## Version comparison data
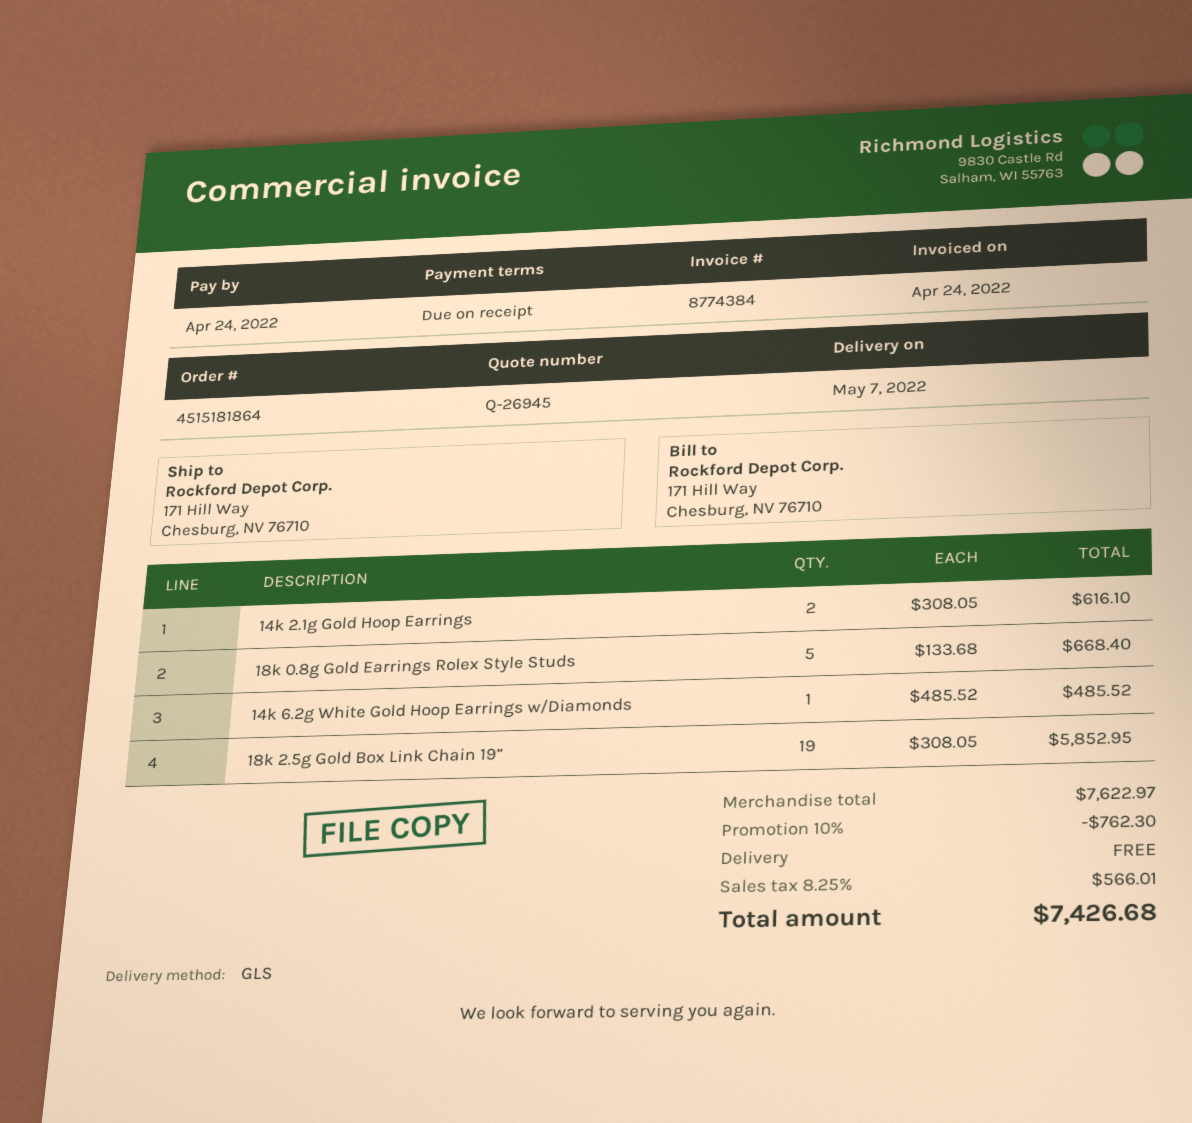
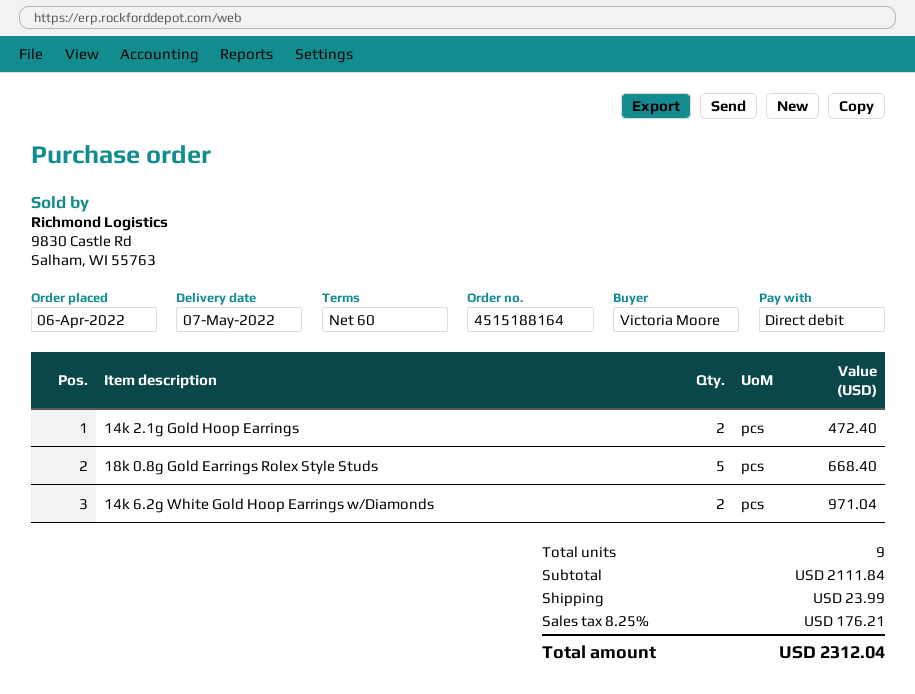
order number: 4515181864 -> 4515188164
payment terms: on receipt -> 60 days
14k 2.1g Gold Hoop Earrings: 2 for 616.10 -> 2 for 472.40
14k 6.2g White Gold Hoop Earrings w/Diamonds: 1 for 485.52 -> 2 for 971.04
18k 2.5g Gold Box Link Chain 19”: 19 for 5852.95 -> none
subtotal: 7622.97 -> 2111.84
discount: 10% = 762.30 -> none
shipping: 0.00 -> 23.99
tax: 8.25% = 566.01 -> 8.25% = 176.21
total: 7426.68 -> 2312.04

---

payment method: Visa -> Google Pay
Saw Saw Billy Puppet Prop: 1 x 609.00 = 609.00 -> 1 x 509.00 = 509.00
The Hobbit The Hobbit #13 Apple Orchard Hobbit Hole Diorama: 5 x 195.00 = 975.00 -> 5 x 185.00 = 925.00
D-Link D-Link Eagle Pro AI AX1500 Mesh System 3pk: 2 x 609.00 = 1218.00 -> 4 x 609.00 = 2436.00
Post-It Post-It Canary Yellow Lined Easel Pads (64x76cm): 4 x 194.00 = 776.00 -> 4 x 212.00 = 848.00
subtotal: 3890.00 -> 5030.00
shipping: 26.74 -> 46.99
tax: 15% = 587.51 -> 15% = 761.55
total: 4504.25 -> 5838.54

* * *

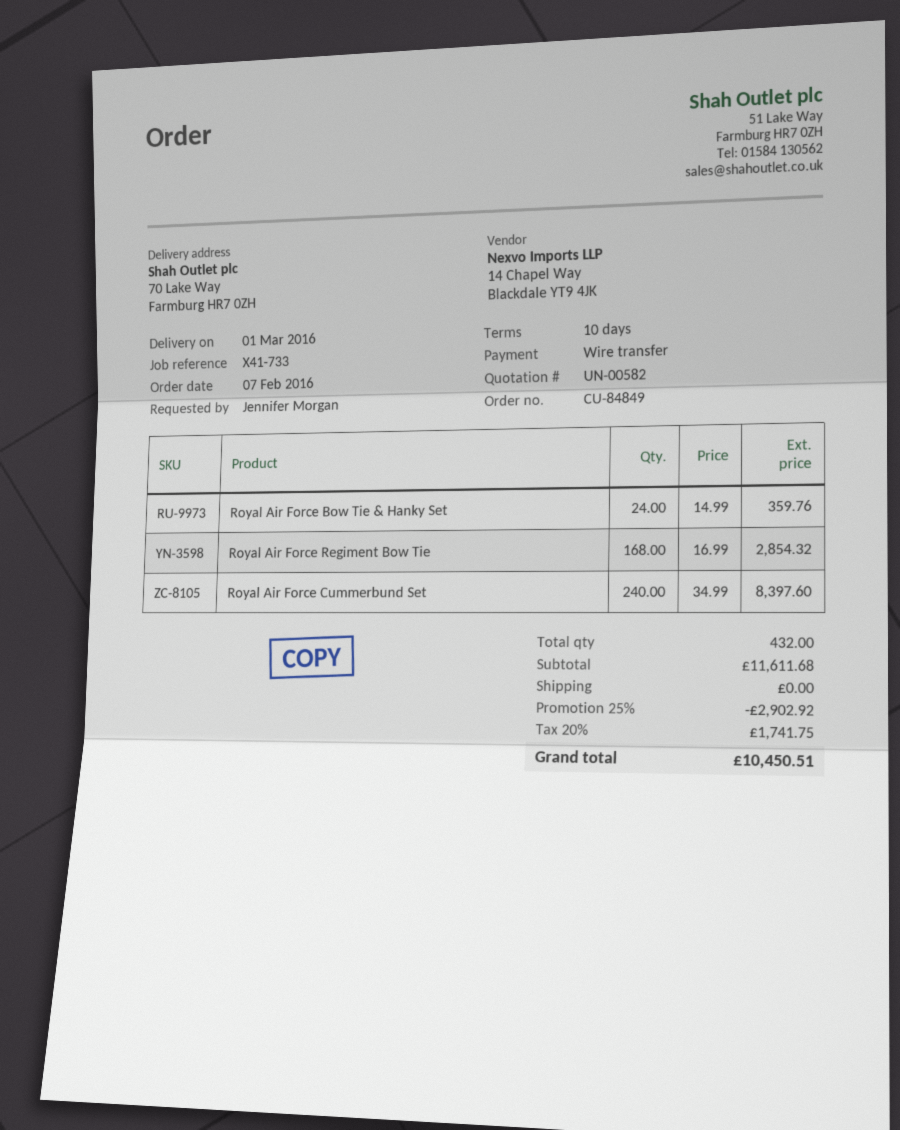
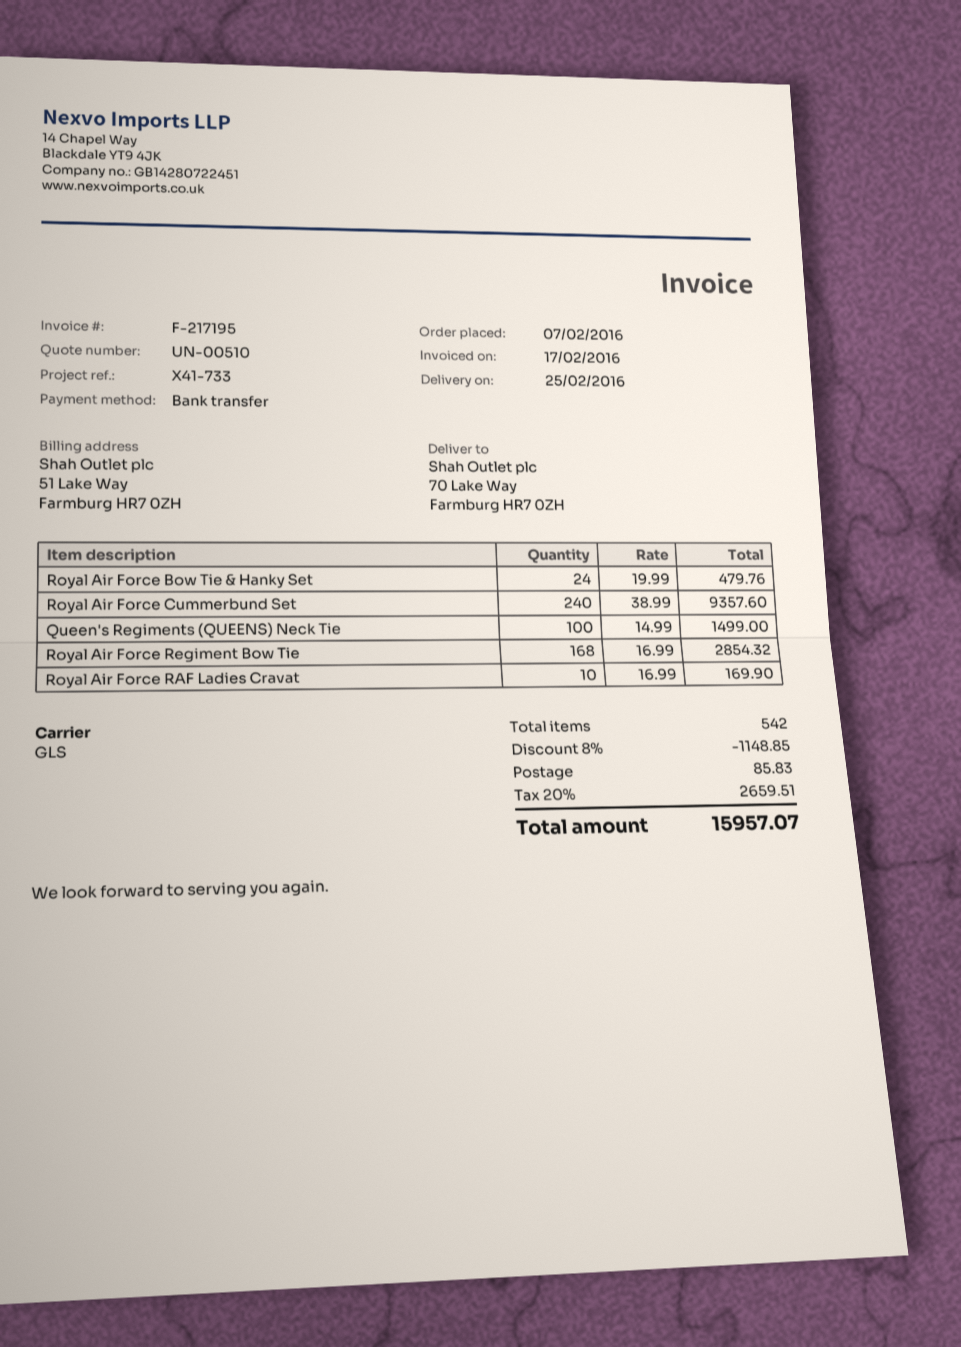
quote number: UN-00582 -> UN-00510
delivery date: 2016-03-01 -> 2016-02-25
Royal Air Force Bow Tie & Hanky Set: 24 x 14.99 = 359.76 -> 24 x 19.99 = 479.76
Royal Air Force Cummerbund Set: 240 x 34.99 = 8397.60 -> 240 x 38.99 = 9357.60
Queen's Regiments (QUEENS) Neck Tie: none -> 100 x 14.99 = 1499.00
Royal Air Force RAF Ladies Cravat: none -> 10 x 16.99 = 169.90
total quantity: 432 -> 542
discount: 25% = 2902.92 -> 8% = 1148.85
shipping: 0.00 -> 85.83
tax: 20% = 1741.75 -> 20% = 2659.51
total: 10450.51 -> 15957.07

## DIRECTIONS FOR THIS TASK
Set down only the lines above that fall between the line holding "total quantity: 432 -> 542" and the line holding "total: 10450.51 -> 15957.07", inclusive, keeping each exact.

## WRITTEN SOLUTION
total quantity: 432 -> 542
discount: 25% = 2902.92 -> 8% = 1148.85
shipping: 0.00 -> 85.83
tax: 20% = 1741.75 -> 20% = 2659.51
total: 10450.51 -> 15957.07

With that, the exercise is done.